-- Provided entries follows --

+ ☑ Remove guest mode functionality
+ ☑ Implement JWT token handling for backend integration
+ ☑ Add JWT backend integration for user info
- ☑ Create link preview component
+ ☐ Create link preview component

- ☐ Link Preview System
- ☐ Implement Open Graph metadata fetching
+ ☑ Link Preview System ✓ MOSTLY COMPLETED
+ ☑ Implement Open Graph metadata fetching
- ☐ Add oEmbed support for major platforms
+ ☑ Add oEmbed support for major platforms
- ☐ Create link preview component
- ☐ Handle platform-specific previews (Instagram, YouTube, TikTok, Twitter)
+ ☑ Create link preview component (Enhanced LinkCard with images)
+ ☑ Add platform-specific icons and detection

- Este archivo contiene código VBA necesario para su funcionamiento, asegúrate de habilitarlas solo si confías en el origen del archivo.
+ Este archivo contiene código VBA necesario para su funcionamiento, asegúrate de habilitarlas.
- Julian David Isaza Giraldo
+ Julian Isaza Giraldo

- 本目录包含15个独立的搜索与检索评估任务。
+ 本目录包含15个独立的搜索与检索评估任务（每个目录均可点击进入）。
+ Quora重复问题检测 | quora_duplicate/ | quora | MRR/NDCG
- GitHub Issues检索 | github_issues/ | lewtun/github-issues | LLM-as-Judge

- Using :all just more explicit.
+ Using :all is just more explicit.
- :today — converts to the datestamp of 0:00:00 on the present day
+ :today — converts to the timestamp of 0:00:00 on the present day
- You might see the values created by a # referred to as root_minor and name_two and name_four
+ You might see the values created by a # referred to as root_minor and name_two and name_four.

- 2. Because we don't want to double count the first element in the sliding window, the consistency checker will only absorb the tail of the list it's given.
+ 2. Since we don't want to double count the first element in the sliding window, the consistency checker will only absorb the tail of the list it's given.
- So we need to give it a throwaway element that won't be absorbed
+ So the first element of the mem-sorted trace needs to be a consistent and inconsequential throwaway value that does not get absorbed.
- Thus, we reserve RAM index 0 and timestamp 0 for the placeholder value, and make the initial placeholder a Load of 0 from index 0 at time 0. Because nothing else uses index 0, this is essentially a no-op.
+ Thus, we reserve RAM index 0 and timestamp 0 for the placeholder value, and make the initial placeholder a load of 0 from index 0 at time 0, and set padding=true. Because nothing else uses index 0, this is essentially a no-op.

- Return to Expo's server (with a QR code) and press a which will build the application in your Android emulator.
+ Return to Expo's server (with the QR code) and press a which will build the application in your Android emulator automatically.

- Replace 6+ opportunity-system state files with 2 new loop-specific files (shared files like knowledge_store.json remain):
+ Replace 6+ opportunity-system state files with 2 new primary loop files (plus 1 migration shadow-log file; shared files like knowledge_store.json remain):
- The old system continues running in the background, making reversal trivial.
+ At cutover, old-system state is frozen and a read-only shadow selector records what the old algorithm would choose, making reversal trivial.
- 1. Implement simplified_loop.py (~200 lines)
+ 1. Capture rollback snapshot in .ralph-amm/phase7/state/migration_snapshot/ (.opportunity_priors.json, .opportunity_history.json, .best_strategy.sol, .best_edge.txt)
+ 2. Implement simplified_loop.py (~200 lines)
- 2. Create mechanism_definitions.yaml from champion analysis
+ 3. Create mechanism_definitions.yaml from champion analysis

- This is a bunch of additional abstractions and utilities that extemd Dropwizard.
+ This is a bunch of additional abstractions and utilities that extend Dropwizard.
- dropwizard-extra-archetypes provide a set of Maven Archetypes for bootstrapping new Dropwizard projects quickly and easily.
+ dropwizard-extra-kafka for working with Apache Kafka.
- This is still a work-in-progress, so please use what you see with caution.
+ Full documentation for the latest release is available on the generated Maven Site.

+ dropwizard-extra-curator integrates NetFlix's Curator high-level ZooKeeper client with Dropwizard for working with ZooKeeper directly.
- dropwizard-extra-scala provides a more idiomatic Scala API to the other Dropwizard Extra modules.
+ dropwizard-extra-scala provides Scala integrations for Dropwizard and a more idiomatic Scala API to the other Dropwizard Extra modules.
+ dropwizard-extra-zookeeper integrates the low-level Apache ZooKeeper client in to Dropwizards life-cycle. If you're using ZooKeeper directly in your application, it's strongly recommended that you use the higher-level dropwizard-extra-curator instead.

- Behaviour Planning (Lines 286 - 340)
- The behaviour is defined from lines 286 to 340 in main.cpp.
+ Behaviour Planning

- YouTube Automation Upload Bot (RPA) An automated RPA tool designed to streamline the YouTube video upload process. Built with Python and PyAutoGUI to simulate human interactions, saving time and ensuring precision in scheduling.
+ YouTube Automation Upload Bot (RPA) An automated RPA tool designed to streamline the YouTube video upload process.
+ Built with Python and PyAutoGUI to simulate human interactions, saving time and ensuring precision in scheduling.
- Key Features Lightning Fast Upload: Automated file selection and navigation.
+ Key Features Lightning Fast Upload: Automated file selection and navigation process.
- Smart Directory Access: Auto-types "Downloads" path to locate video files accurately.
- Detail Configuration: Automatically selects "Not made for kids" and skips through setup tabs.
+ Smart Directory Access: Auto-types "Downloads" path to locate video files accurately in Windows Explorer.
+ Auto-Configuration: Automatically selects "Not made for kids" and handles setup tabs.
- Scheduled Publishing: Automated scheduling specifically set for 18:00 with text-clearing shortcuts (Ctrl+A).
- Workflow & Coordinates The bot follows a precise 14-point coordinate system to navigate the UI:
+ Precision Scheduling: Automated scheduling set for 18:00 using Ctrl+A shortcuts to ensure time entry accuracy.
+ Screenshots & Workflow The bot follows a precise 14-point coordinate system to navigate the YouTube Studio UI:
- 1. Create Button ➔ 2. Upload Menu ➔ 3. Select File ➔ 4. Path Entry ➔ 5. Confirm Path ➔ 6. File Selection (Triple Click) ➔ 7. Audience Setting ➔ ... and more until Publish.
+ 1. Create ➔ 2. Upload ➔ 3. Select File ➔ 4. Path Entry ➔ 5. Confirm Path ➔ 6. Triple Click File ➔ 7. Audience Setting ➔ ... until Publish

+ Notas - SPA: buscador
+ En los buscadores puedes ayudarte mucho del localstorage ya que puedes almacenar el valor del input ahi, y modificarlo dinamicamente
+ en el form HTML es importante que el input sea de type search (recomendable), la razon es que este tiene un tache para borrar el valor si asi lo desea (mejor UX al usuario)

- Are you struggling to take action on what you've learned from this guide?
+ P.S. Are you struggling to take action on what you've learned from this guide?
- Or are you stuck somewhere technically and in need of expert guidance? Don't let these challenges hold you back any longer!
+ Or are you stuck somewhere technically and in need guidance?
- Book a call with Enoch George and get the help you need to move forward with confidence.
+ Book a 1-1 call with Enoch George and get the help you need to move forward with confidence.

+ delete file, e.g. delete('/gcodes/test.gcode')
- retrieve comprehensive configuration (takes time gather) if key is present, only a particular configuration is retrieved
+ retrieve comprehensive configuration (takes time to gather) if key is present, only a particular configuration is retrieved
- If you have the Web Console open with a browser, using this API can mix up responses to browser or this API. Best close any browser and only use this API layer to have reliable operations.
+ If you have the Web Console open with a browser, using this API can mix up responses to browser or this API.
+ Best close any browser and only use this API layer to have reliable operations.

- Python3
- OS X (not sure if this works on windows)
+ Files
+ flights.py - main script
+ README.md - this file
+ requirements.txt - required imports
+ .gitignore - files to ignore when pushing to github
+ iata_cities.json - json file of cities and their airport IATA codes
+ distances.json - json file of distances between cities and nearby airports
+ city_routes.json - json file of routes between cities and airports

-- Provided entries concluded --

- What to work on -
In the entries above, find the line holding "- Using :all just more explicit." and the line holding "not get absorbed."; print both of them and every line between, exactly, and nothing else.

- Worked solution -
- Using :all just more explicit.
+ Using :all is just more explicit.
- :today — converts to the datestamp of 0:00:00 on the present day
+ :today — converts to the timestamp of 0:00:00 on the present day
- You might see the values created by a # referred to as root_minor and name_two and name_four
+ You might see the values created by a # referred to as root_minor and name_two and name_four.

- 2. Because we don't want to double count the first element in the sliding window, the consistency checker will only absorb the tail of the list it's given.
+ 2. Since we don't want to double count the first element in the sliding window, the consistency checker will only absorb the tail of the list it's given.
- So we need to give it a throwaway element that won't be absorbed
+ So the first element of the mem-sorted trace needs to be a consistent and inconsequential throwaway value that does not get absorbed.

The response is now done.